Quali macerie?
Non lamentiamoci del senso di vuoto generato dalle pause per le Nazionali, che poi là fuori viene giù il finimondo. Quanto successo in questi giorni, con la querelle Sabatini che è si è consumata con insolita rapidità e veemenza, lascia inevitabilmente macerie sul suolo e un minimo di sbigottimento nell’ambiente. Tutto vero, tutto comprensibile. Quel faccione rigato da vizi e notti in bianco, evidentemente, rassicurava, riduceva le distanze, rappresentava la voce amica in rappresentanza di una proprietà che, per vari motivi, amica ancora non è. Il suo addio ci fa sentire più soli, meno protetti, in condizioni simili, sostanzialmente, a quelle in cui si versava nell’epoca Thohir, quando però almeno non esistevano le grandi aspettative e le conseguenti importanti delusioni che si sono succedute da quando Suning si è presa l’Inter.
Ciò che più conta e desta perplessità, però, riguarda le motivazioni alla base della separazione consensuale tra le parti. Le tante, tribolate vicende di mercato delle ultime due finestre hanno come trovato una sorta di controprova evidente, agli occhi di tifosi e addetti ai lavori, nel’addio di Sabatini, nel suo “speravo si sarebbe potuta creare un’Inter più consistente”. L’addio di Sabatini è dunque diventato l’ultima arma acuminata a disposizione degli oppositori della nuova proprietà, che si prodigano molto nel raccogliere un ampio ventaglio di accuse da snocciolare sui vari social ma non mostrano la stessa solerzia nell’immaginare chi possa effettivamente rilevare un carrozzone non da poco come quello interista, peraltro operando anche quegli stessi investimenti che oggi si imputa a Suning di non effettuare.

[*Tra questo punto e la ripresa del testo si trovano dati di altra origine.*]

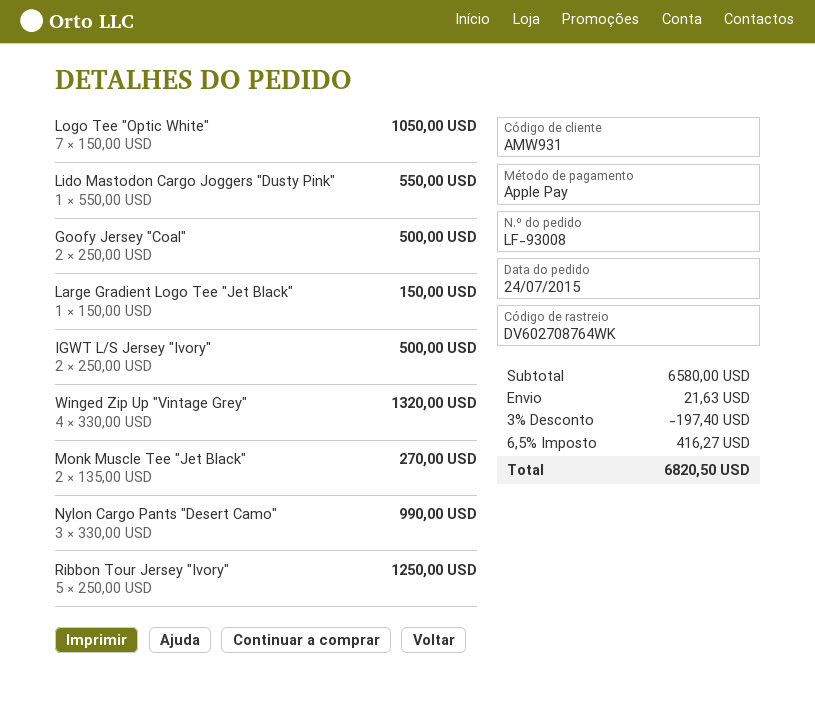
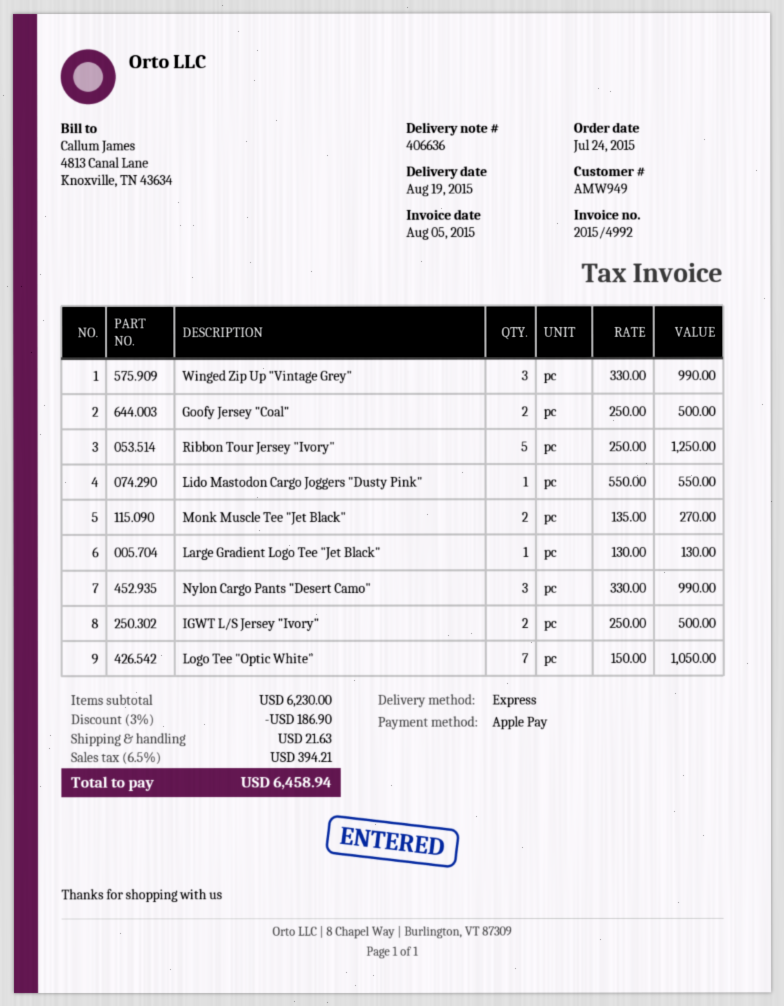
customer number: AMW931 -> AMW949
Large Gradient Logo Tee "Jet Black": 1 x 150.00 = 150.00 -> 1 x 130.00 = 130.00
Winged Zip Up "Vintage Grey": 4 x 330.00 = 1320.00 -> 3 x 330.00 = 990.00
subtotal: 6580.00 -> 6230.00
discount: 3% = 197.40 -> 3% = 186.90
tax: 6.5% = 416.27 -> 6.5% = 394.21
total: 6820.50 -> 6458.94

Macerie ce ne sono, insomma, ma con uno sguardo maggiormente preciso occorrerebbe stabilirne l’entità, capire davvero di che macerie si tratti e di quante siano, perché l’esplosione della notizia di martedì, con le conseguenti parole del dirigente sotto la sede nerazzurra e l’immediata ufficialità della mattina seguente, ha fatto sentire i suoi echi in ogni dove, è stata variamente interpretata e magari ha potuto creare e scoperchiare questioni inesistenti o che, quantomeno, nulla hanno a che fare con ciò che può aver condotto l’ex Roma al passo d’addio.
Che Suning abbia finora manifestato un atteggiamento contraddittorio, talvolta schizofrenico, e che la sua condotta risulti in qualche modo ancor più inquietante a causa della nebbia di riservatezza e mancata comunicazione che vela ogni sua mossa, beh, è fuor di dubbio. Altrettanto evidenti – ché altrimenti Simonian non avrebbe passato il mese di gennaio a Milano – sono i molti tentativi di Ausilio e Sabatini sul mercato, con trattative press’a poco imbastite che sono fallite miseramente di fronte al diniego della proprietà. Tutto ciò, com’è facile da dedurre, avrà certamente accelerato, se non causato, lo sfaldarsi del rapporto professionale tra Sabatini e gli Zhang.
Ciò che occorre ribadire, però, è che l’Inter è altro. Che Sabatini, in realtà, si occupasse solo del nerazzurro, pur ricoprendo l’ormai famoso ruolo di intermediazione tra Suning e i suoi club, è una favoletta che ci siamo raccontati a lungo, ma nei fatti il mercato dell’Inter è sempre stato soprattutto prerogativa di Ausilio, cui vanno ascritti i meriti di Skriniar come le colpe su Dalbert. La stessa famosa cinghia di trasmissione che doveva essere costituita dall’ex Roma ha per la verità faticato a mostrarsi efficiente, dati i già analizzati problemi di comprensione che tutto l’ambiente interista sta avendo nei confronti di Suning.
Perdere Sabatini, insomma, significa perdere un grande uomo di calcio e, se vogliamo, un uomo meravigliosamente interista quanto a estetica e modo di porsi, forse meno nelle scellerate tempistiche con cui il suo addio si è consumato. Guai, però, a vedere in questo episodio i segni dell’Apocalisse. L’impressione, semmai, è che la situazione cambierà poco, e anzi il quadro sarà forse meno affollato e complicato di quanto non sia stato finora. Di sicuro, non esiste una buona ragione perché quanto è successo influisca sul campo di calcio. Lì bisogna dar seguito a un lavoro che è in gran parte lavoro di chi è ancora all’Inter, a partire dalla panchina. Lì, soprattutto, si decide l’Inter che verrà.